**Brief:** Return the full set of entries below exactly, leaving every image out.

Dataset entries
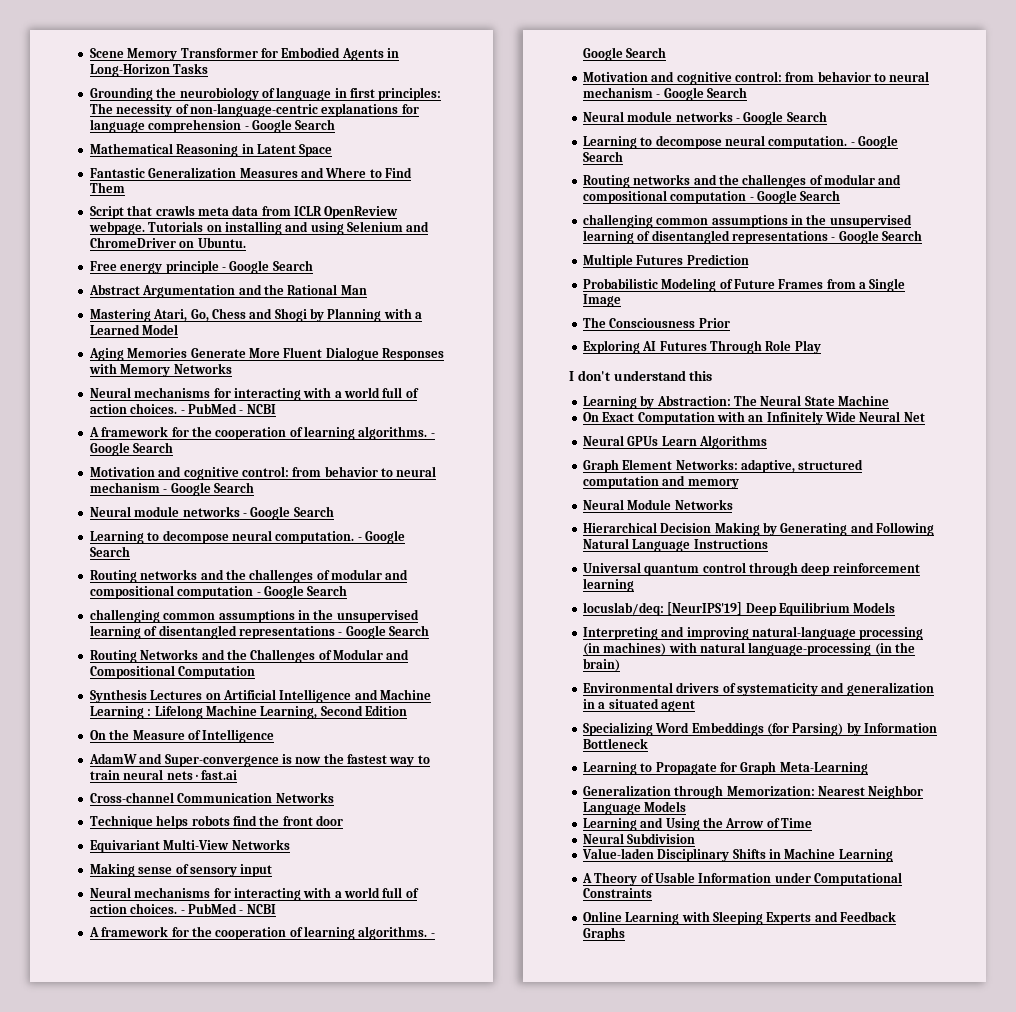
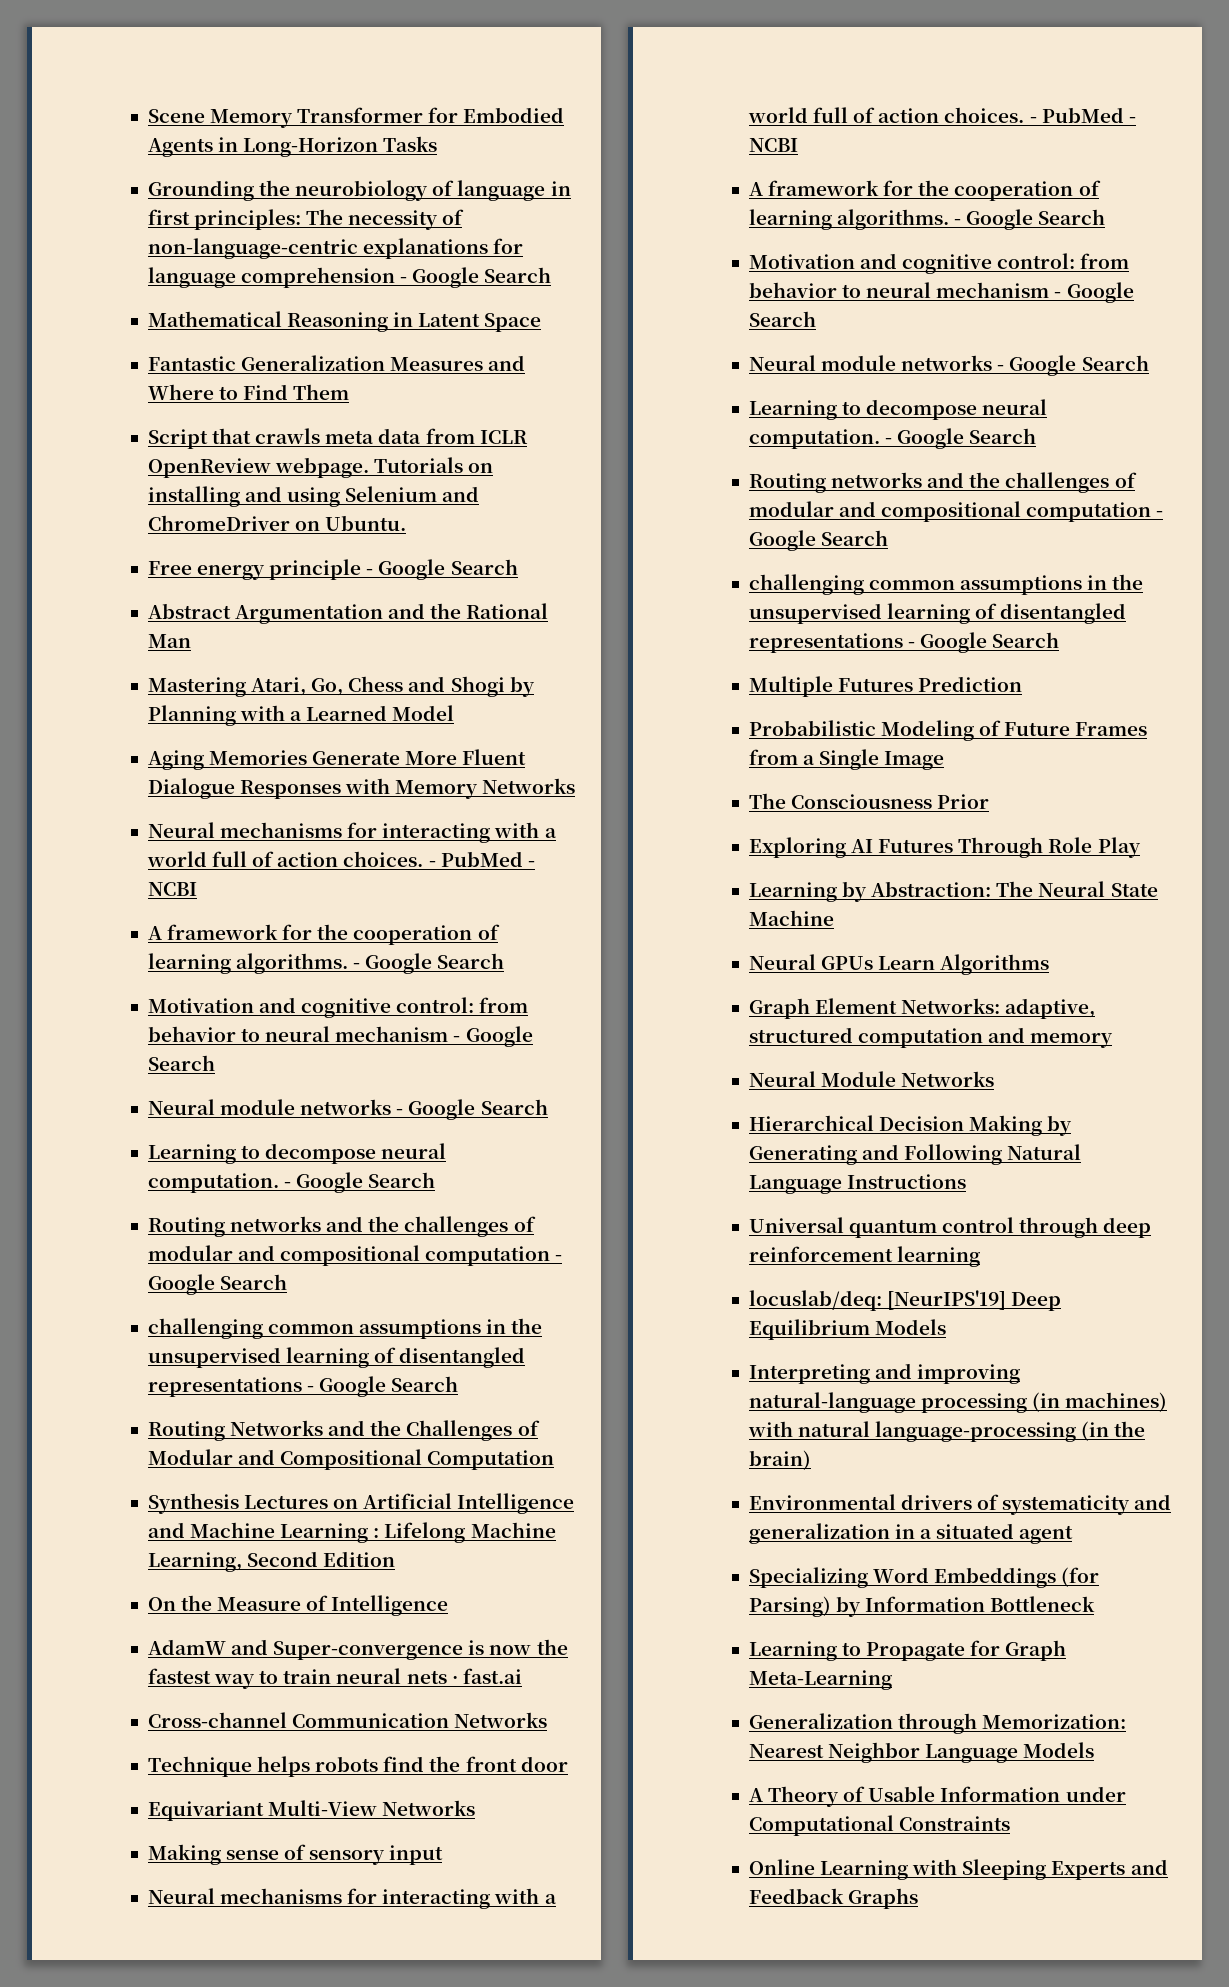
- I don't understand this
- On Exact Computation with an Infinitely Wide Neural Net
- Learning and Using the Arrow of Time
- Neural Subdivision
- Value-laden Disciplinary Shifts in Machine Learning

**Task output:**
- I don't understand this
- On Exact Computation with an Infinitely Wide Neural Net
- Learning and Using the Arrow of Time
- Neural Subdivision
- Value-laden Disciplinary Shifts in Machine Learning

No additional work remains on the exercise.